Stafford was the first and only female country music artist to have albums with high sales that led to her receiving two Aria nominations at the 1987 Aria Awards inauguration. Stafford has won four Golden Guitar awards and was inducted into the Country Music Awards of Australia's "Roll Of Renown" in 2008.

Stafford was a regular guest on "Midday" a popular Australian television program on the Nine Network hosted by Ray Martin during the 1980s and 1990s with over 40 performances. Alongside midday, her numerous appearances on Australian television shows like "The Mike Walsh Show", "The Ernie Sigley Show" and "It's Country Today", Stafford holds the record for the most appearances by an individual female country music artist in Australian television history.

==Early life and career==
Stafford was born on January 1, 1950. and grew up in the rural country town of Meander in northern Tasmania.

In 1962, at the age of 12, Stafford made her first television appearance on a program called ShowTime a popular series from TNT-9 Launceston, Tasmania at that time. After leaving school in Meander, Stafford worked at a hotel as a kitchen hand in a nearby town of Deloraine, Tasmania, while performing at local dances on weekends, she began to learn her craft as a professional singer.

Stafford began her recording career in 1965, teaming up with Australian country music pioneer Dusty Rankin.

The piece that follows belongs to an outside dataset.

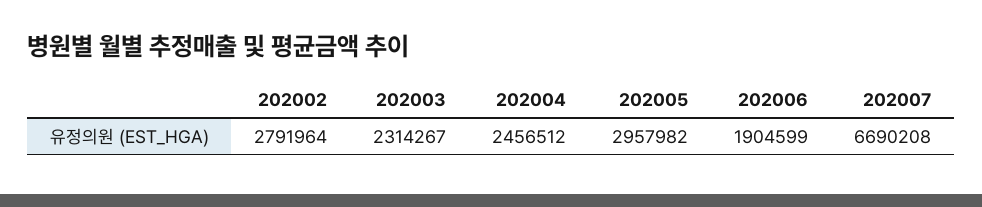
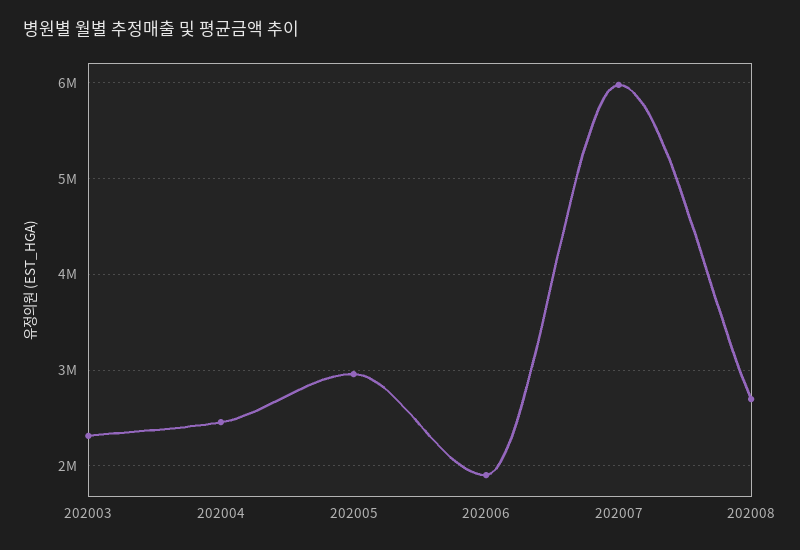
202002: 2791964 -> none
202007: 6690208 -> 6000000
202008: none -> 2700000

Stafford recorded several tracks with Rankin including “Promised To John” for Hadley Recording Company owned and operated by Eric Scott in Tamworth.

In 1970, Stafford recorded two tracks on a special mixed artists L.P. (Country Music Around Australia Volume 1) with Hadley “The Hands You’re Holding Now” and “I Thought Of You”.

===1973-1980s===
In 1973, Stafford won first prize in a Country Music Talent contest in Launceston and with this received a five-album deal with Hadley Records. Stafford's debut album Flowers for Mama was recorded in Tamworth was released in 1974. It gained her Australia-wide recognition, winning her first Golden Guitar Award at the 1975 Country Music Awards of Australia with the song "What Kind of a Girl Do You Think I Am". In 1979, Stafford imprinted her hands into the Tamworth Hands of Fame. Stafford won her a second Golden Guitar award for Female Vocalist of the Year in 1980. followed by her third Golden Guitar award for Female Vocalist of the Year 1981.

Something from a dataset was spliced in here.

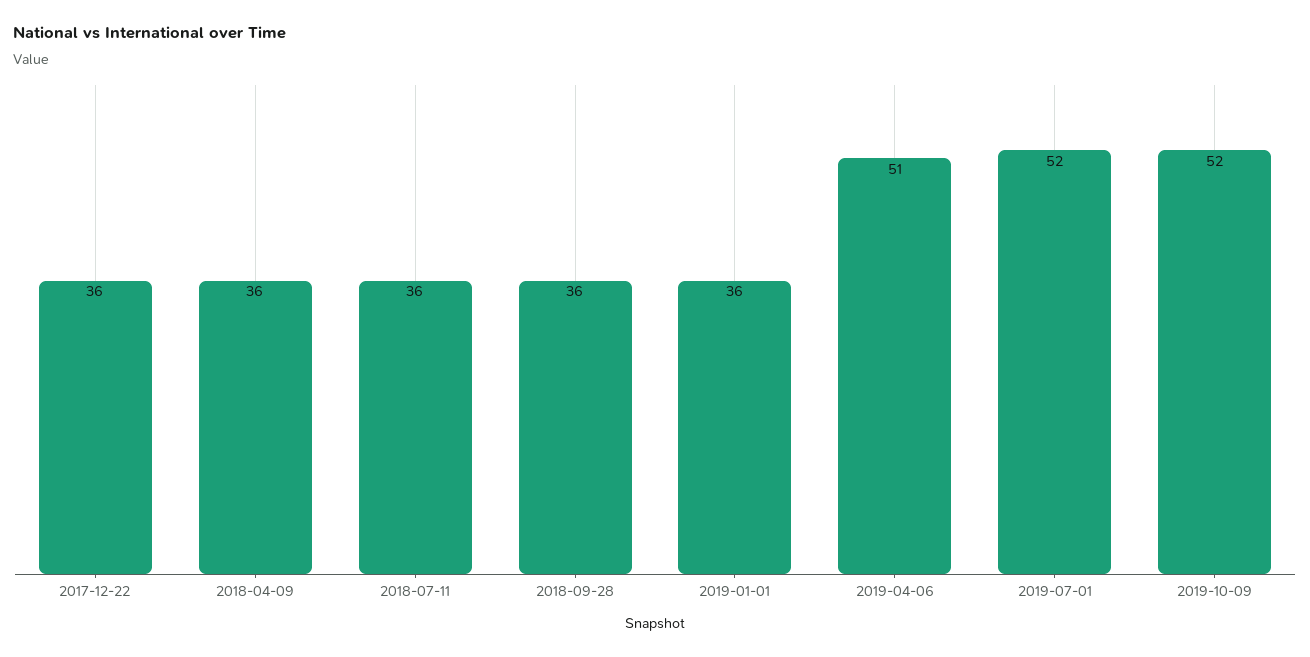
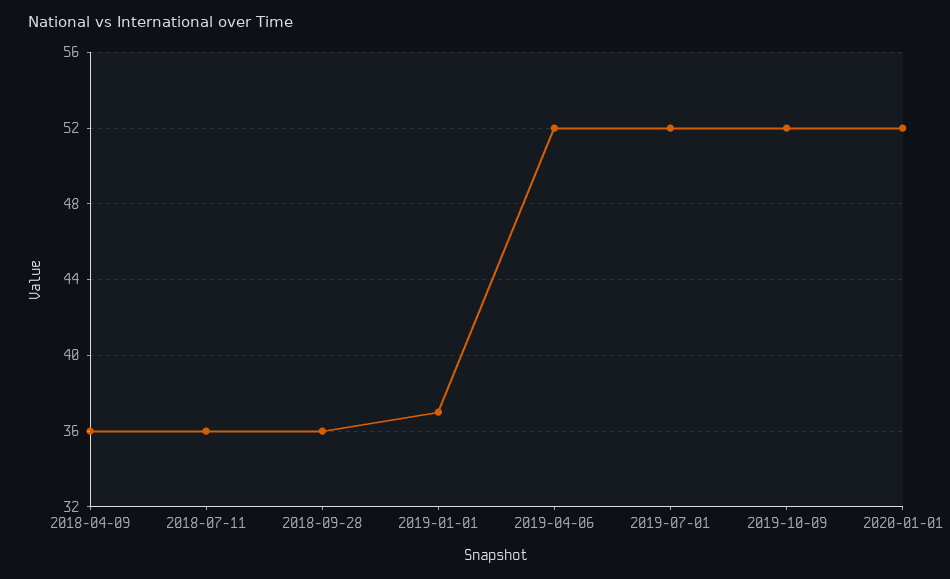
2017-12-22: 36 -> none
2019-01-01: 36 -> 37
2019-04-06: 51 -> 52
2020-01-01: none -> 52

After exiting Hadley Records, Stafford signed with a recording company in Sydney, EMI Music Australia Her first album with them was The Way I Feel Inside, released in 1981.

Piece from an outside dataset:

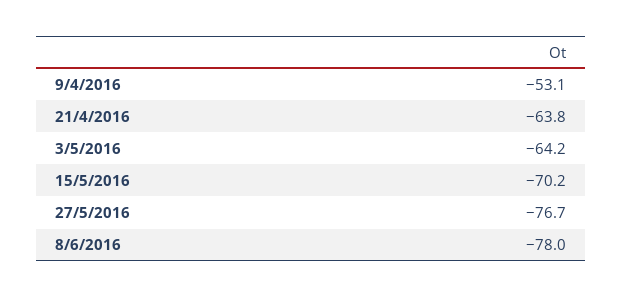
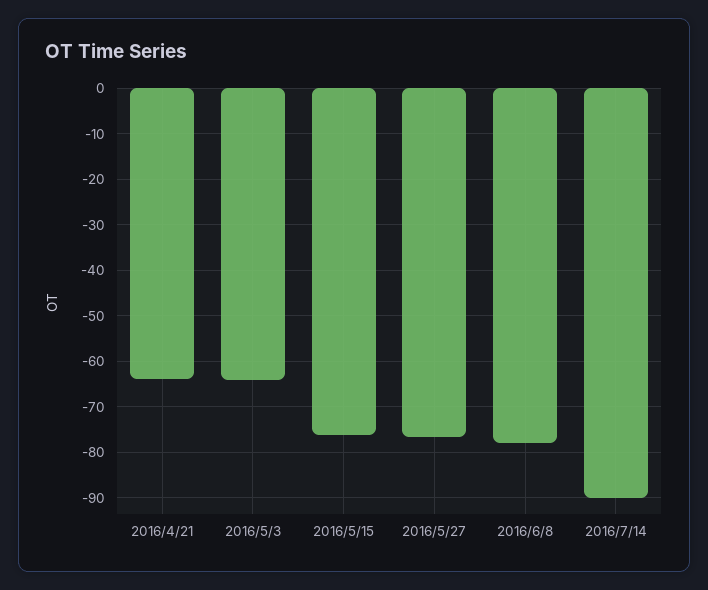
9/4/2016: -53.1 -> none
15/5/2016: -70.2 -> -76
2016/7/14: none -> -90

Someday I'll Take Home the Roses, Stafford's second album under the EMI deal, was released in 1982. The album's title track was written by Stafford and became a hit single, and the album itself debuted at number 21 on the Australian country music chart.

Stafford's final album under the EMI Music Australia deal was Burning Bright, co-produced by Rod Coe and released in 1986. The album featured a more polished sound, with elements of cross-over music infused into Stafford's traditional country sound. Besides the success of three singles on the album, "Beyond The Great Divide," was a top-40 hit in Australia.

In 1985, Stafford began appearing on the Ray Martin Midday Show, Stafford was asked that same year to be part of the Australia Too campaign, recording the charity single "The Garden" for Freedom from Hunger in Ethiopia. The song peaked at number 38 on the Australian charts. At the 1986 Country Music Awards of Australia, it won Song of the Year. and at the APRA Music Awards of 1987, the song won Most Performed Australasian Country Work.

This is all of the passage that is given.